The listing below holds a line with "[104,606,722,712] Tricks to" and a later line with "[104,1219,433,1257] Dec 2013". Write out those two lines and every line between them, exactly, and nothing else.

─── Source data

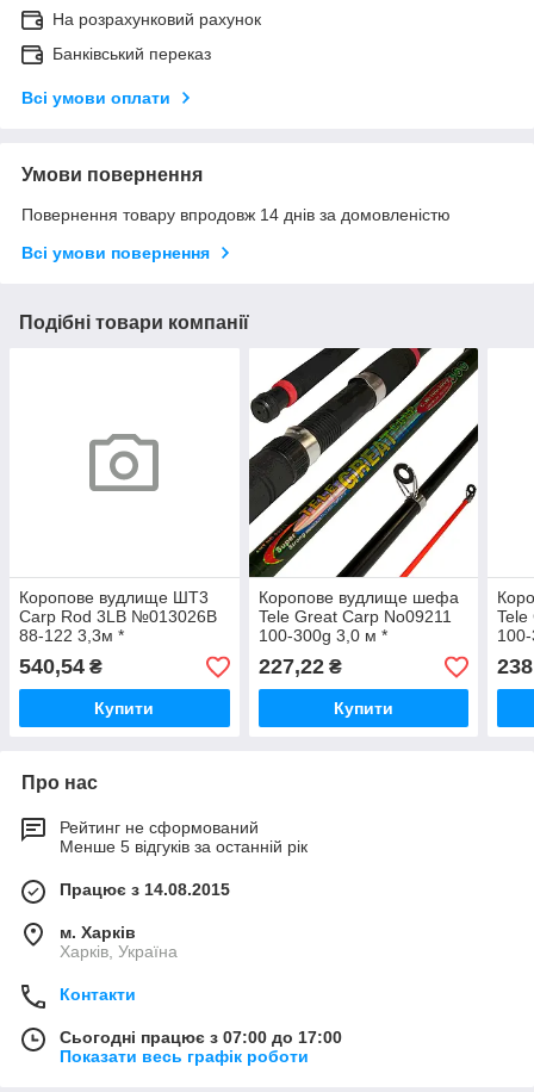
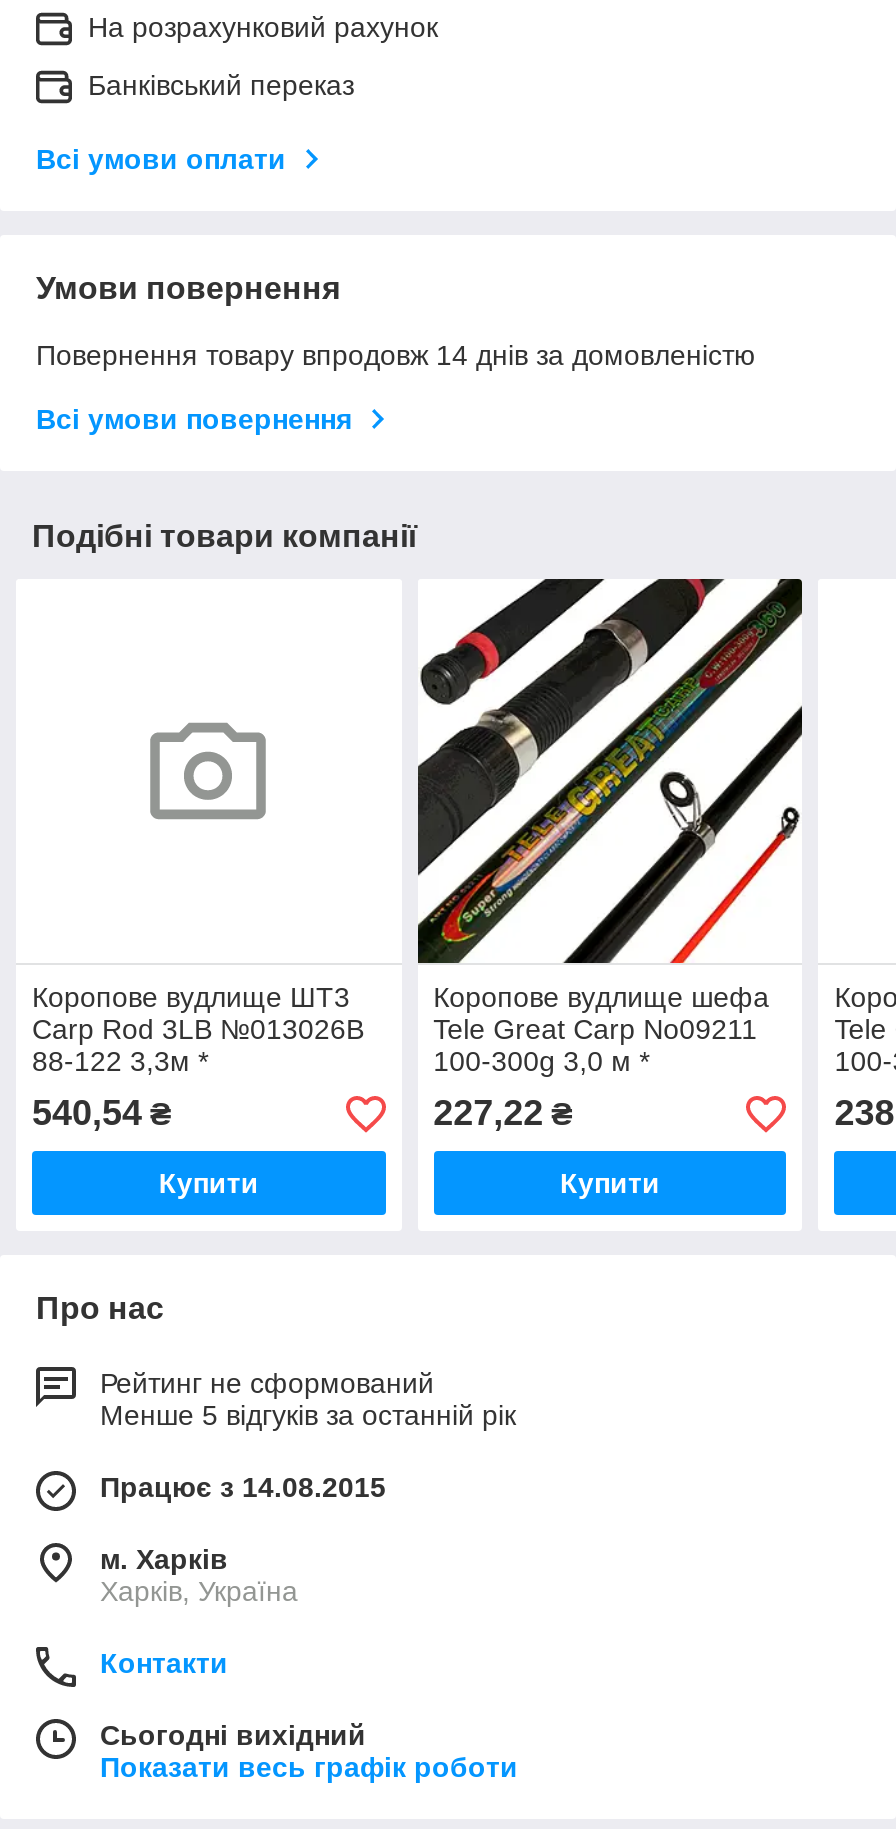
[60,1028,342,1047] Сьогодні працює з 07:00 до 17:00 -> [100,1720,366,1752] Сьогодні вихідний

──────
─── Source data

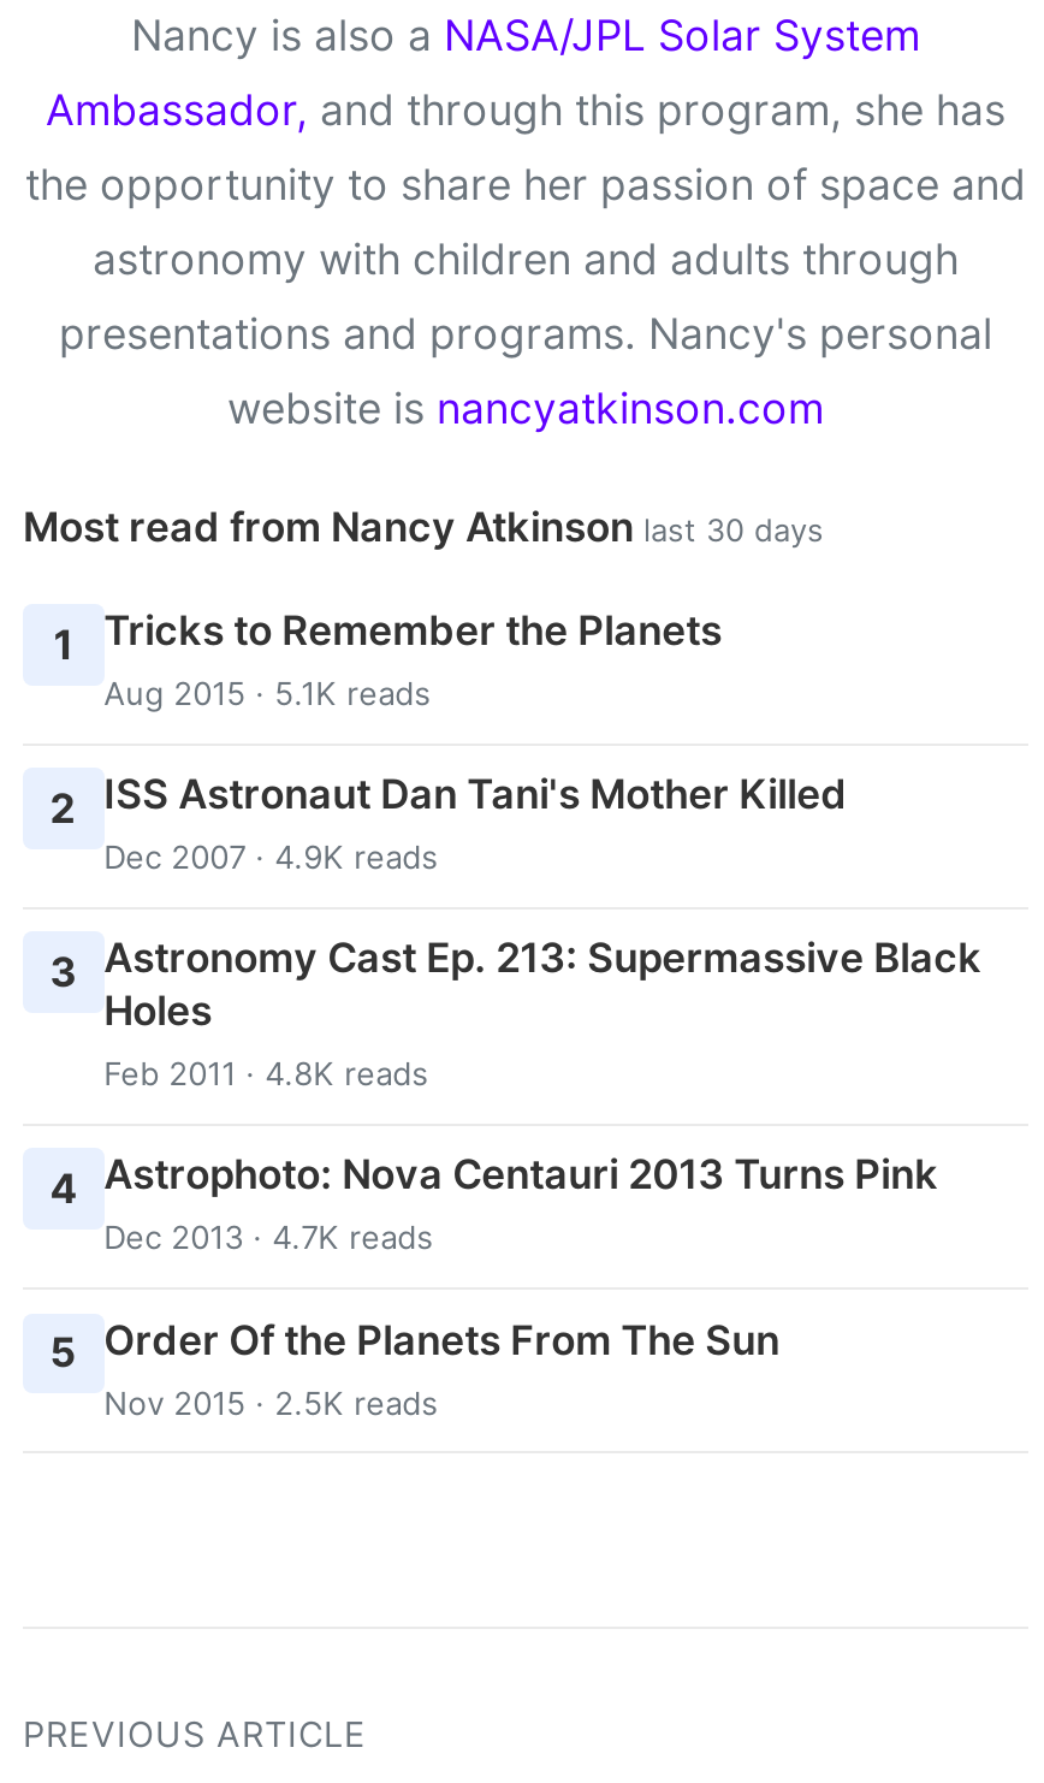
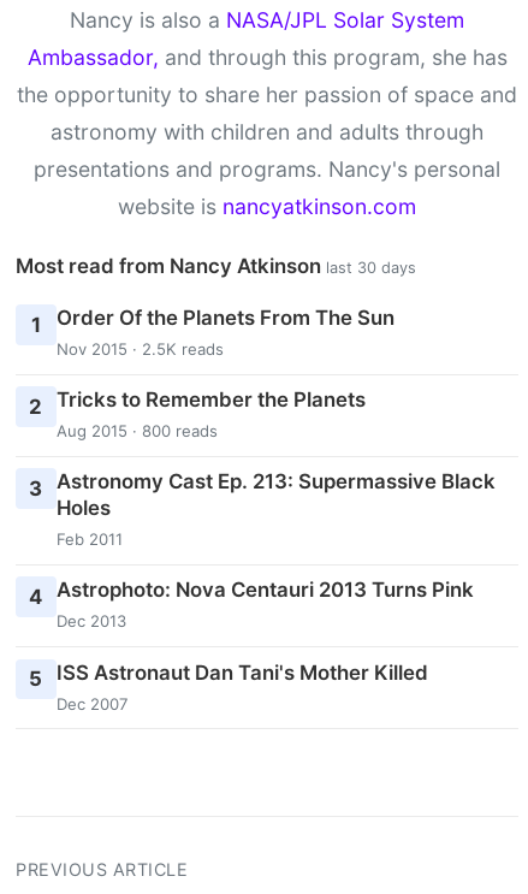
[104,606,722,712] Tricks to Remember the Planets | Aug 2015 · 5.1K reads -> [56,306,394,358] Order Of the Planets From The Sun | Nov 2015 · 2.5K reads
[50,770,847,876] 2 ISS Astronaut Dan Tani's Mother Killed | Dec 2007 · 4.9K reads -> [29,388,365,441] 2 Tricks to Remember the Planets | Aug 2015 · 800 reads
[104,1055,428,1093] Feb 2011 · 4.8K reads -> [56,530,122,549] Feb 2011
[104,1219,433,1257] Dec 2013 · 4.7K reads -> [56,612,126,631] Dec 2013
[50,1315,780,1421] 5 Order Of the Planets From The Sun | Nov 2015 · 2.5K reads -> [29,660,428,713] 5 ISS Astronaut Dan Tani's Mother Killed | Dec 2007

──────

• [Answer space]
[104,606,722,712] Tricks to Remember the Planets | Aug 2015 · 5.1K reads -> [56,306,394,358] Order Of the Planets From The Sun | Nov 2015 · 2.5K reads
[50,770,847,876] 2 ISS Astronaut Dan Tani's Mother Killed | Dec 2007 · 4.9K reads -> [29,388,365,441] 2 Tricks to Remember the Planets | Aug 2015 · 800 reads
[104,1055,428,1093] Feb 2011 · 4.8K reads -> [56,530,122,549] Feb 2011
[104,1219,433,1257] Dec 2013 · 4.7K reads -> [56,612,126,631] Dec 2013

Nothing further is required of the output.